The 17-track project, dubbed San Quentin Mixtape, Vol. 1., is dropping Friday, and Kim surprised David with this congratulatory message … admiring his work, passion and dedication to his music-led prison initiative.
David, an award-winning producer who wrote and produced for Britney Spears, Sean Kingston, and Ashley Tisdale before being incarcerated, is the mixtape’s brainchild … he used a keyboard to makes beats in his San Quentin cell, and had other inmates rap about their stories.
Along the way, David’s vision captured the hearts and minds of a host of celebs … with Kim, J. Cole, MC Hammer and Common among the famous folks who visited San Quentin to see what Jassy was cooking up, and encourage the inmates to keep doing their thing.
David spent 11 years in San Quentin as part of his sentence for killing a man during an altercation, but while inside … he worked with the prison to establish a music-focused initiative within the Youthful Offenders Program.
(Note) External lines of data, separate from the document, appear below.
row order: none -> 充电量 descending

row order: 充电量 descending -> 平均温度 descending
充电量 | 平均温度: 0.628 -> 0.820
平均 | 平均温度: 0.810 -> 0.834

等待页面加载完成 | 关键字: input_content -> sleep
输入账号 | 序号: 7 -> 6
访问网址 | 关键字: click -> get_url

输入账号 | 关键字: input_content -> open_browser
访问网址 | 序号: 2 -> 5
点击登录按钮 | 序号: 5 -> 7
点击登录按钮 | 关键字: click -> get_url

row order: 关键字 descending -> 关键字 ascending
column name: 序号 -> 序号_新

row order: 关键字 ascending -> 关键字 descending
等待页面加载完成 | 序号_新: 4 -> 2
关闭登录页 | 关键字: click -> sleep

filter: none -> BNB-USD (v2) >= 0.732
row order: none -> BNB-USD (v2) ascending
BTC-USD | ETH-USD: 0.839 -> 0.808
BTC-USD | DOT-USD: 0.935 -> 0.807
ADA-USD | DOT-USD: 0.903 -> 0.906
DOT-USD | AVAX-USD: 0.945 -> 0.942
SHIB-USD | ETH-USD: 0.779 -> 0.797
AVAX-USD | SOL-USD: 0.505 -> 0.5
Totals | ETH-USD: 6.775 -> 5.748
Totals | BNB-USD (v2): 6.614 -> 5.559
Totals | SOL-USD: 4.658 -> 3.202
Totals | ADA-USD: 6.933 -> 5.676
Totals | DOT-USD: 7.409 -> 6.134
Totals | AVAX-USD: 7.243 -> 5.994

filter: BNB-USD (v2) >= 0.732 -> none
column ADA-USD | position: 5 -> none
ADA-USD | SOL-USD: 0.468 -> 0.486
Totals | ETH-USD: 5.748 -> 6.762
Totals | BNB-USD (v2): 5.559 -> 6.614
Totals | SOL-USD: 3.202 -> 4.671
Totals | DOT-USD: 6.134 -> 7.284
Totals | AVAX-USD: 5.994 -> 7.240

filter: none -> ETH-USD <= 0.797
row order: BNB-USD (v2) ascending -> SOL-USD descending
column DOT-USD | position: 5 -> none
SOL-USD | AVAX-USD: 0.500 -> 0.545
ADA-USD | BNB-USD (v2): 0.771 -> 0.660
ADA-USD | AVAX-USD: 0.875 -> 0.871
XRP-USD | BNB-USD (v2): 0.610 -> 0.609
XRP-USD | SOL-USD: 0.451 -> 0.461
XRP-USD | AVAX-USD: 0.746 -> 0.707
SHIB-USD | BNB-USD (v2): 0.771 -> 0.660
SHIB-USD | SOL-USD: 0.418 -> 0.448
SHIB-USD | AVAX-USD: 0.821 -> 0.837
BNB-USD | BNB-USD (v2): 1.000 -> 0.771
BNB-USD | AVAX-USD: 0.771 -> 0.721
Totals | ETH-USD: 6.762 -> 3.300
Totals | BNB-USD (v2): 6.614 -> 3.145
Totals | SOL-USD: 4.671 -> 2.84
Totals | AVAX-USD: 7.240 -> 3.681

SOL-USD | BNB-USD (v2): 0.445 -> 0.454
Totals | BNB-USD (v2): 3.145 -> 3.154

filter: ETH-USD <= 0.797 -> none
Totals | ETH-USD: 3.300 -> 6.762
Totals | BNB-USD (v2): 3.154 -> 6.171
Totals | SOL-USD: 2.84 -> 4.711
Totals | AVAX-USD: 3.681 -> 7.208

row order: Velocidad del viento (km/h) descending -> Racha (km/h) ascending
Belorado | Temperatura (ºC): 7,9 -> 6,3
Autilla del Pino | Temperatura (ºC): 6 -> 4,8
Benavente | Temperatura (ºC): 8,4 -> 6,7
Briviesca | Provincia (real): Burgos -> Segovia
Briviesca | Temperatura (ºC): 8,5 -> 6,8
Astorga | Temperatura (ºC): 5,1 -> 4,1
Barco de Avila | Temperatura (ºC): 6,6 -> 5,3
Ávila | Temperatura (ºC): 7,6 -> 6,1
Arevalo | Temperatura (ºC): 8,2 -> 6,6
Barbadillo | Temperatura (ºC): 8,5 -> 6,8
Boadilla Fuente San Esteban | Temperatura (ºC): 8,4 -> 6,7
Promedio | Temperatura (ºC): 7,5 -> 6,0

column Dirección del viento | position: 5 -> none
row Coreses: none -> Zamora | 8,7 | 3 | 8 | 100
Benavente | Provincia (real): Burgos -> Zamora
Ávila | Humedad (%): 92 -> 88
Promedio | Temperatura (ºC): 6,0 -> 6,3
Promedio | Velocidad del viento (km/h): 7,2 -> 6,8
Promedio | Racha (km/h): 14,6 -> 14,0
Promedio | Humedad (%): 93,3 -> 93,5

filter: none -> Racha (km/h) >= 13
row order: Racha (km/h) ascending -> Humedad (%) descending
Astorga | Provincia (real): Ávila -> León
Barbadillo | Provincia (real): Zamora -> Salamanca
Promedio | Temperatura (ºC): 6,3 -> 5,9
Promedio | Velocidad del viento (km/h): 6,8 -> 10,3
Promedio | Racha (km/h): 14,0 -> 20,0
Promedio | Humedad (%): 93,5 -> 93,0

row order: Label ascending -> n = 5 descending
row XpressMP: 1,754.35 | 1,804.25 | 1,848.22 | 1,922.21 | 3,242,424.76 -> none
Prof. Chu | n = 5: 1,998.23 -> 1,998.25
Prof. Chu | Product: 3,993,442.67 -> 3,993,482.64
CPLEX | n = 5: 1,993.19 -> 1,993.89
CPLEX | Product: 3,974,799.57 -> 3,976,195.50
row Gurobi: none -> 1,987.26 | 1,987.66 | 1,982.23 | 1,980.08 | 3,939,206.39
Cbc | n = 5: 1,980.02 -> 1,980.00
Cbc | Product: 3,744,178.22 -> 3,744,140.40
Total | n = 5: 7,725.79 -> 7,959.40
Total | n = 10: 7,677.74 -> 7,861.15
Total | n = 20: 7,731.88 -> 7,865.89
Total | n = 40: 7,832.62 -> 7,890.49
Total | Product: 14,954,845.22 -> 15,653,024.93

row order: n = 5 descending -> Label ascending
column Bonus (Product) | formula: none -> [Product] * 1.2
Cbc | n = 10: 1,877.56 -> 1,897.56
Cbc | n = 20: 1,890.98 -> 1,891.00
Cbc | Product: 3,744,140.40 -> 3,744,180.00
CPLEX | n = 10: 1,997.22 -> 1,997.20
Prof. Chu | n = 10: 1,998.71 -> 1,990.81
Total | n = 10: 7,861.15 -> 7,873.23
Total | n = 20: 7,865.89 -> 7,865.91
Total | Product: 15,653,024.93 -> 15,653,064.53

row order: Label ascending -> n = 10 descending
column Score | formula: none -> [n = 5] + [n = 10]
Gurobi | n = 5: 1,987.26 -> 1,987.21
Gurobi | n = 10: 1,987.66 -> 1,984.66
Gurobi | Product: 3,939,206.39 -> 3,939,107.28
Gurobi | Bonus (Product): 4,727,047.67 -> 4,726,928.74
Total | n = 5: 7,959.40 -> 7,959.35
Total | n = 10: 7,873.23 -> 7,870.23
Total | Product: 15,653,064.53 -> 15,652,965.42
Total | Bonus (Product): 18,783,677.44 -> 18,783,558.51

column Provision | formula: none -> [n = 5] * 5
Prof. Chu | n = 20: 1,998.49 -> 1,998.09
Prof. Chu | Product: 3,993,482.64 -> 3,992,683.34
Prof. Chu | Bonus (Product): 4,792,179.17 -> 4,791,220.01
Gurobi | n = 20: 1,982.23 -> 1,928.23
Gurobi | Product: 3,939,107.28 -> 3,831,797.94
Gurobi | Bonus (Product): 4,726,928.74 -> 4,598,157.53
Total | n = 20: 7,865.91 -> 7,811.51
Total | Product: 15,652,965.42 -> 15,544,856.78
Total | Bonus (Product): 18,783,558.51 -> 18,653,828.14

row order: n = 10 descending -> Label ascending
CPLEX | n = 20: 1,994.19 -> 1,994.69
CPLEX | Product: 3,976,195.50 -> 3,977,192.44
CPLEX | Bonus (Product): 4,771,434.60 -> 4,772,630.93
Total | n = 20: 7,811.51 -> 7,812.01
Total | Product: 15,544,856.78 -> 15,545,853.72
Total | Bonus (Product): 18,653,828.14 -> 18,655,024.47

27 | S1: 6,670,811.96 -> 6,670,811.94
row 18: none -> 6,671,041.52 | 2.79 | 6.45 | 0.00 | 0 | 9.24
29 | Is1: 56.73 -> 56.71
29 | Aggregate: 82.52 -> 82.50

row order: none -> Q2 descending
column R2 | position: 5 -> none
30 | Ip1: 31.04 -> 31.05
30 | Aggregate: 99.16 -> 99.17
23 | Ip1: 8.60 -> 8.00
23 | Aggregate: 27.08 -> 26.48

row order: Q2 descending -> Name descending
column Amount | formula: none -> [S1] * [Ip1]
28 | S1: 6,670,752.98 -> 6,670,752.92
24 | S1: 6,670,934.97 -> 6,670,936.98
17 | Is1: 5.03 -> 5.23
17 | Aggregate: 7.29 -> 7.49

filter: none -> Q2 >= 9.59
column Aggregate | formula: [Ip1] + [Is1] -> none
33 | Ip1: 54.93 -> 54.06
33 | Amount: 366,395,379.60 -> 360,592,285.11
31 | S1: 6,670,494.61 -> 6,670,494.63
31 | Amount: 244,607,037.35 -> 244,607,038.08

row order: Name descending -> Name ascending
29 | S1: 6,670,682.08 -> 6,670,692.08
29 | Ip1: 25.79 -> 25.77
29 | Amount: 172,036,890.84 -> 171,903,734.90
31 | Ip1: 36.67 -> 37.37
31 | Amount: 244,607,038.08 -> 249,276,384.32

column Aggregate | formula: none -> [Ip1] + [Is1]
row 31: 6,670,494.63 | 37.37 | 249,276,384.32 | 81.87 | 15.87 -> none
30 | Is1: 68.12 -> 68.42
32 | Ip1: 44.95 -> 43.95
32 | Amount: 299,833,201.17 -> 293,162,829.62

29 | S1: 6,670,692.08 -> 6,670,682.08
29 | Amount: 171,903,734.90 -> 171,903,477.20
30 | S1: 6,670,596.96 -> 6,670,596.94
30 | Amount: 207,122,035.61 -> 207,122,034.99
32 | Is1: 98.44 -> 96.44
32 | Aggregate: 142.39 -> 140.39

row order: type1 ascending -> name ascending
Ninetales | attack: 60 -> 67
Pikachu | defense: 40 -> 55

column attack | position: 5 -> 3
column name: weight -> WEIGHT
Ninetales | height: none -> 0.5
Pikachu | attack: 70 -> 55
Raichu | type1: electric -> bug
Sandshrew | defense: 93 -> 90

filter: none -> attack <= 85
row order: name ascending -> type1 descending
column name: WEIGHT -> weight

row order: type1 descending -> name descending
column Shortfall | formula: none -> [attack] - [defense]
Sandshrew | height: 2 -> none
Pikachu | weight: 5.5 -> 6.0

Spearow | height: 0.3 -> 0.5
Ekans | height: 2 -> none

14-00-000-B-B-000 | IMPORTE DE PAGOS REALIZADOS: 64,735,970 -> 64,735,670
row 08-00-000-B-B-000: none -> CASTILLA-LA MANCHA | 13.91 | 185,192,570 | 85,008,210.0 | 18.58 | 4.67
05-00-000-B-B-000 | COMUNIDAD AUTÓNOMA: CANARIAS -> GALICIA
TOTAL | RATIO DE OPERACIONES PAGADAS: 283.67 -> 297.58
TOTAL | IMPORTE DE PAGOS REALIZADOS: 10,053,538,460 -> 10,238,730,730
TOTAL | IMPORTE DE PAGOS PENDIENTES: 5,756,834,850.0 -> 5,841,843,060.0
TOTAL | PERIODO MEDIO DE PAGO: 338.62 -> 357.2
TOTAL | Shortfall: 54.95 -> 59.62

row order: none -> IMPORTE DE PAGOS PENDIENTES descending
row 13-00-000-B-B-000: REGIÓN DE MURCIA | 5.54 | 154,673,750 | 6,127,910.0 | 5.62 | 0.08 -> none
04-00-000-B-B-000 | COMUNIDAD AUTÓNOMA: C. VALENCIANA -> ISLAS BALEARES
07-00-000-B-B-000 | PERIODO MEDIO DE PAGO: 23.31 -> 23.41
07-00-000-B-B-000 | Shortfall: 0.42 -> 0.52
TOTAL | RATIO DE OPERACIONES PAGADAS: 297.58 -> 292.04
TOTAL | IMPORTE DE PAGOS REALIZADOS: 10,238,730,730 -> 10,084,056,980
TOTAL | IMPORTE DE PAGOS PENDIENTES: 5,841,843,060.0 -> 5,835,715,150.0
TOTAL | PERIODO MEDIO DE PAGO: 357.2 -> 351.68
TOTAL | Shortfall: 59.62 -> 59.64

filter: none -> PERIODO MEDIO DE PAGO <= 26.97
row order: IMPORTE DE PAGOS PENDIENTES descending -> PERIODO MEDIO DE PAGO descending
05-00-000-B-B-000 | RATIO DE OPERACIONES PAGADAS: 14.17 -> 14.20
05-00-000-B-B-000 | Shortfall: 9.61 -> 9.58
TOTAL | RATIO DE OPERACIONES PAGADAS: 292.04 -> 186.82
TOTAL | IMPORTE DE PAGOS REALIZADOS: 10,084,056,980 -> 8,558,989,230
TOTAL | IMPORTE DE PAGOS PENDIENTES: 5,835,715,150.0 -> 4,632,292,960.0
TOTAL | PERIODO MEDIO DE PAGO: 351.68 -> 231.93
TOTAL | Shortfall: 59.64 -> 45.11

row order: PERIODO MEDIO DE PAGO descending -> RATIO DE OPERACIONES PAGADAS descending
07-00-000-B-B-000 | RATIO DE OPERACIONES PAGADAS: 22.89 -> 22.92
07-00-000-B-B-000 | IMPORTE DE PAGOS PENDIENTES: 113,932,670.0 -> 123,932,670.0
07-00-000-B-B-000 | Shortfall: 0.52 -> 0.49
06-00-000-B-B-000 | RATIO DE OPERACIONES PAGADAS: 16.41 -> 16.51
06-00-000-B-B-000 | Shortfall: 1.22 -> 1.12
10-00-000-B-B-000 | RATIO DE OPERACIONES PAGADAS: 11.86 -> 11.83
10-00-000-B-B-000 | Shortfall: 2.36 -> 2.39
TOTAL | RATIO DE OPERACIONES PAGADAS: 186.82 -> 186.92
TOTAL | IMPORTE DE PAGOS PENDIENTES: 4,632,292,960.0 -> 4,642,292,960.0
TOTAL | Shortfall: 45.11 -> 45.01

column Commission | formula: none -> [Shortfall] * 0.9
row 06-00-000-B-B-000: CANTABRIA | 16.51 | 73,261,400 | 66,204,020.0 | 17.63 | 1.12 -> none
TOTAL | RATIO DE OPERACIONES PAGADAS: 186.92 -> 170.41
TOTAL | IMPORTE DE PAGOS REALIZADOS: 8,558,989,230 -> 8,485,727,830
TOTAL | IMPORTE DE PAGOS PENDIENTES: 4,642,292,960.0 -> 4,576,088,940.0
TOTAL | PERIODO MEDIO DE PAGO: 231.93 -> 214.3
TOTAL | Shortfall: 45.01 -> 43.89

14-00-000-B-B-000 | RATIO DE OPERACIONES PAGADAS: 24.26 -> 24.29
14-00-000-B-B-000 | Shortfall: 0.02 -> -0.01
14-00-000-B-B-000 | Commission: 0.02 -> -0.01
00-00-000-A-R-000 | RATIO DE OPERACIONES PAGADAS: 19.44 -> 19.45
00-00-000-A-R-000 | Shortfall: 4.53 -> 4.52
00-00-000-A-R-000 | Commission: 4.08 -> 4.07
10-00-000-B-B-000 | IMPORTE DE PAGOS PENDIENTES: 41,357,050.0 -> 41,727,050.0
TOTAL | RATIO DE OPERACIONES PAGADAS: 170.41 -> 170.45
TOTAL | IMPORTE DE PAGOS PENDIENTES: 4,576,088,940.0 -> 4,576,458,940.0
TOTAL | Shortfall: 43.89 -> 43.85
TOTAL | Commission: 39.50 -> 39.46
He taught inmates how to write, produce and record their own music in a studio.
Jassy used his contacts in the music industry and other donors to support the program with enough donated audio equipment to build a full-scale production studio inside the prison’s media lab.
The end result — a project delving into the life experiences of 17 different inmates, exploring their struggles behind bars while encouraging the next generation to learn from their mistakes and forge a better path.
Kim says David and the 17 inmates featured on the mixtape should be very proud of themselves, and she can’t wait for the world to hear their positive message — the mixtape has no profanity.
David’s sentence was commuted by California Governor Gavin Newsom in March, and while he’s returned to his native Sweden to resume his career, Jassy is not turning his back on San Quentin … he’s still providing beats for the music program … because mixtapes rarely end with Volume 1.